Learn how to use a recurrent neural network and the Long Short-Term Memory model to analyse sentiment with Keras and TensorFlow in Python.

How to create a neural network for sentiment analysis
12 minutes to read

Sentiment analysis, or opinion mining, is a form of emotion AI and uses natural language processing and computational linguistics to analyse text and infer the sentiment. Sentiment analysis has loads of practical uses.

If you use Grammarly, you may have noticed it predicting the tone of your emails when you reply, which is a great way to ensure the tone of your emails isn’t misinterpreted. I recently used sentiment analysis to examine product and service reviews from our a range of online retailers to identify the service and product issues that matter most to consumers. It’s very powerful.

In the tutorial below, we’ll be training a recurrent neural network model using Keras and TensorFlow. Keras is a Python package for deep learning that can be run on top of various other systems and it makes interfacing with Google’s TensorFlow deep learning platform a little easier. TensorFlow is really doing the hard work here and it’s an immensely powerful system, being widely used in businesses and research, as well as behind the scenes at Google.

Tensorflow can be used to run a range of models, but the one we’ll be using is Long Short-Term Memory or LSTM, which is a type of recurrent neural network or RNN.

Install Keras and TensorFlow and load the packages

Before you start, you’ll probably need to install Keras and TensorFlow, which you can do by entering the commands pip3 install keras and pip3 install tensorflow. This may take a short while as the TensorFlow libraries come in at around 300MB. If you have an Nvidia GPU, I’d recommend installing the tensorflow-gpu package instead of the bog standard TensorFlow as it runs much, much faster.

Once they’re installed, load up the packages we’ll be using. We’ll be using the Long-Short Term Memory recurrent neural network (LSTM RNN) from layers and the Dense and Embedding packages to handle the text analysis, plus the Sequential model and the sequence preprocessing package.

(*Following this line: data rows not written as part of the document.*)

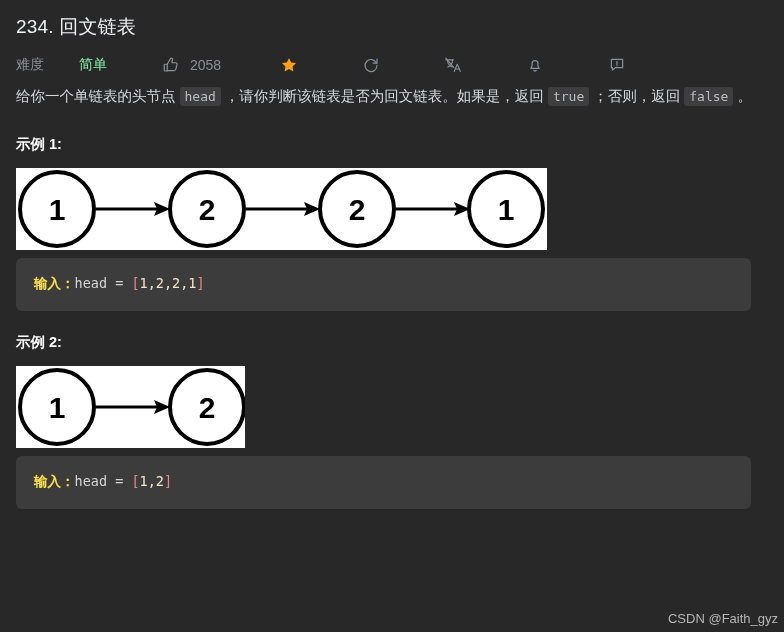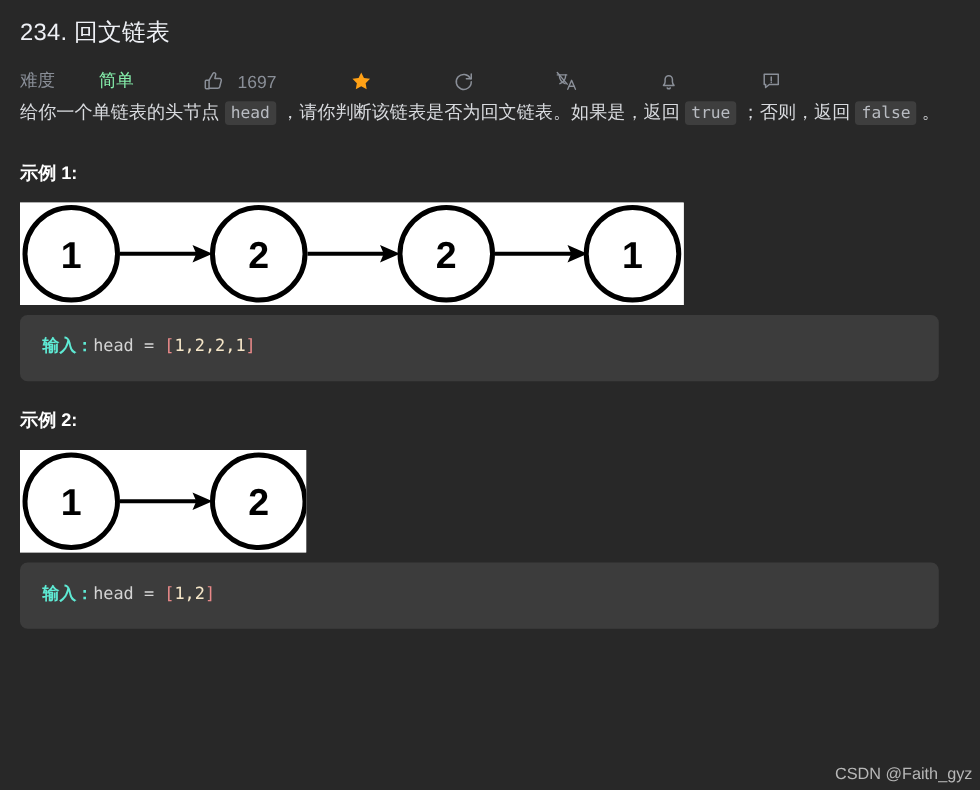--- a/index.html
+++ b/index.html
@@ -156,7 +156,7 @@
           <path d="M7 11l4.2-7.4a1.6 1.6 0 0 1 2.9 1.2L13.2 9h5.1a1.8 1.8 0 0 1 1.75 2.25l-1.6 6.4A2.2 2.2 0 0 1 16.3 19.4H7"></path>
         </svg>
       </span>
-      <span class="like-count">1697</span>
+      <span class="like-count">2058</span>
     </span>
 
     <span class="icon-slot star-slot">

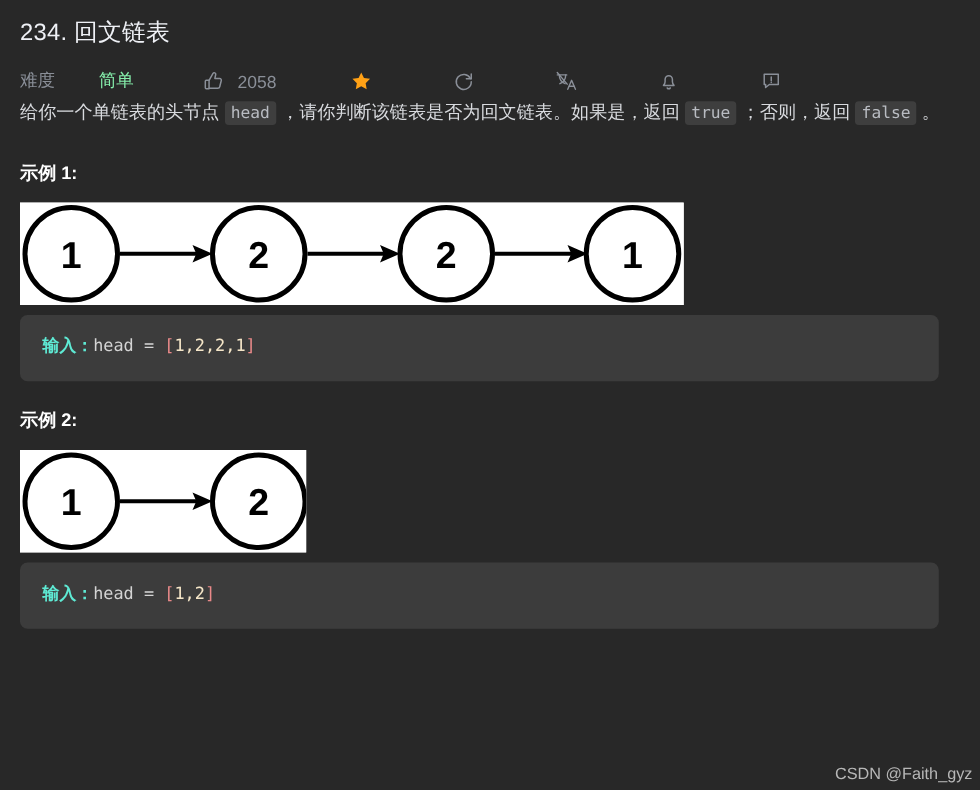--- a/index.html
+++ b/index.html
@@ -80,9 +80,9 @@
   .desc {
     color: #d8dade;
     font-size: 14.5px;
-    line-height: 25px;
+    line-height: 36px;
     max-width: 760px;
-    margin-bottom: 26px;
+    margin-bottom: 20px;
   }
   code.inline {
     background: #3e3e3e;

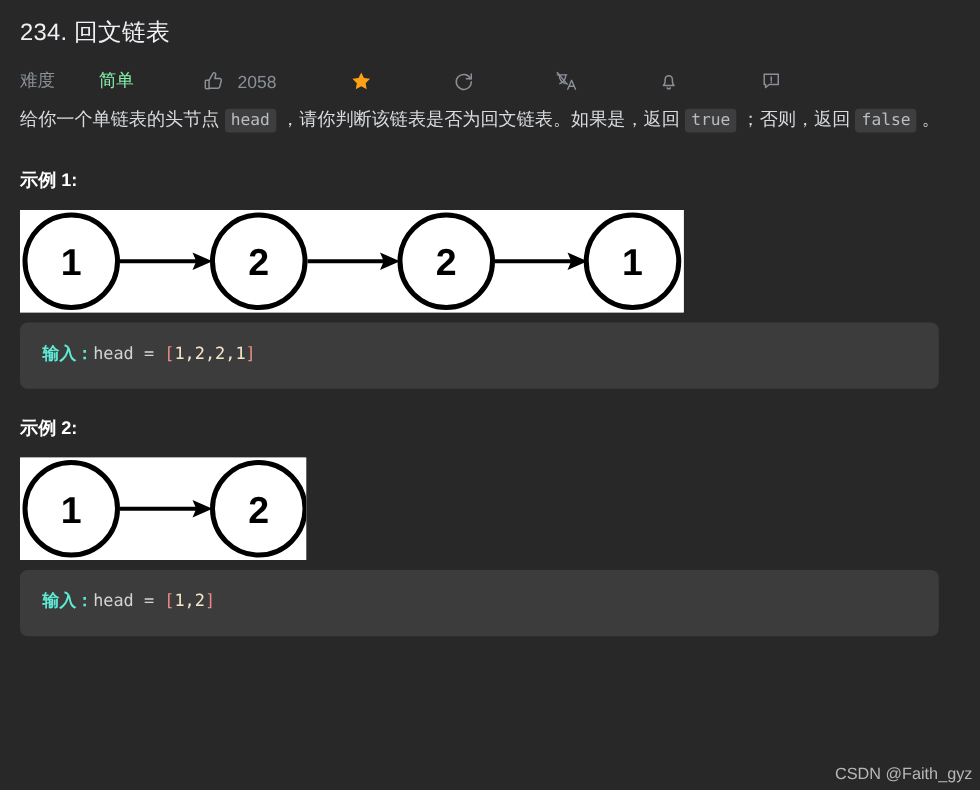--- a/index.html
+++ b/index.html
@@ -121,7 +121,7 @@
     margin-bottom: 22px;
   }
   .code-line { white-space: pre; }
-  .c-label { color: #5eead4; font-weight: bold; }
+  .c-label { color: #fde047; font-weight: bold; }
   .c-plain { color: #d4d4d4; }
   .c-num   { color: #f5e6c8; }
   .c-brkt  { color: #e98989; }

from keras.layers import LSTM, Dense, Embedding
from keras.models import Sequential
from keras.preprocessing import sequence
from keras.datasets import imdb

Load the data

Next, we’ll load up the data. Rather helpfully, Keras comes with some built-in datasets. We’re using the IMDB movie review sentiment classification dataset. This contains 25,000 movie reviews from the IMDB website which have been labeled with their sentiment (positive or negative). The model will examine the text in the training data and learn which characteristics define positive or negative sentiments.

The really handy thing about the IMDB data set provided in Keras is that the data have already been preprocessed. Before you give text to an RNN, you need to preprocess it to turn it into numeric data.

Therefore, rather than containing the actual text of the reviews, the data set contains special vectors that can be used by the neural network. Therefore, rather than the usual Pandas dataframe, the load_data() function here returns a tuple of Numpy arrays. If we set the num_words argument, we’ll limit the number of words examined to save time.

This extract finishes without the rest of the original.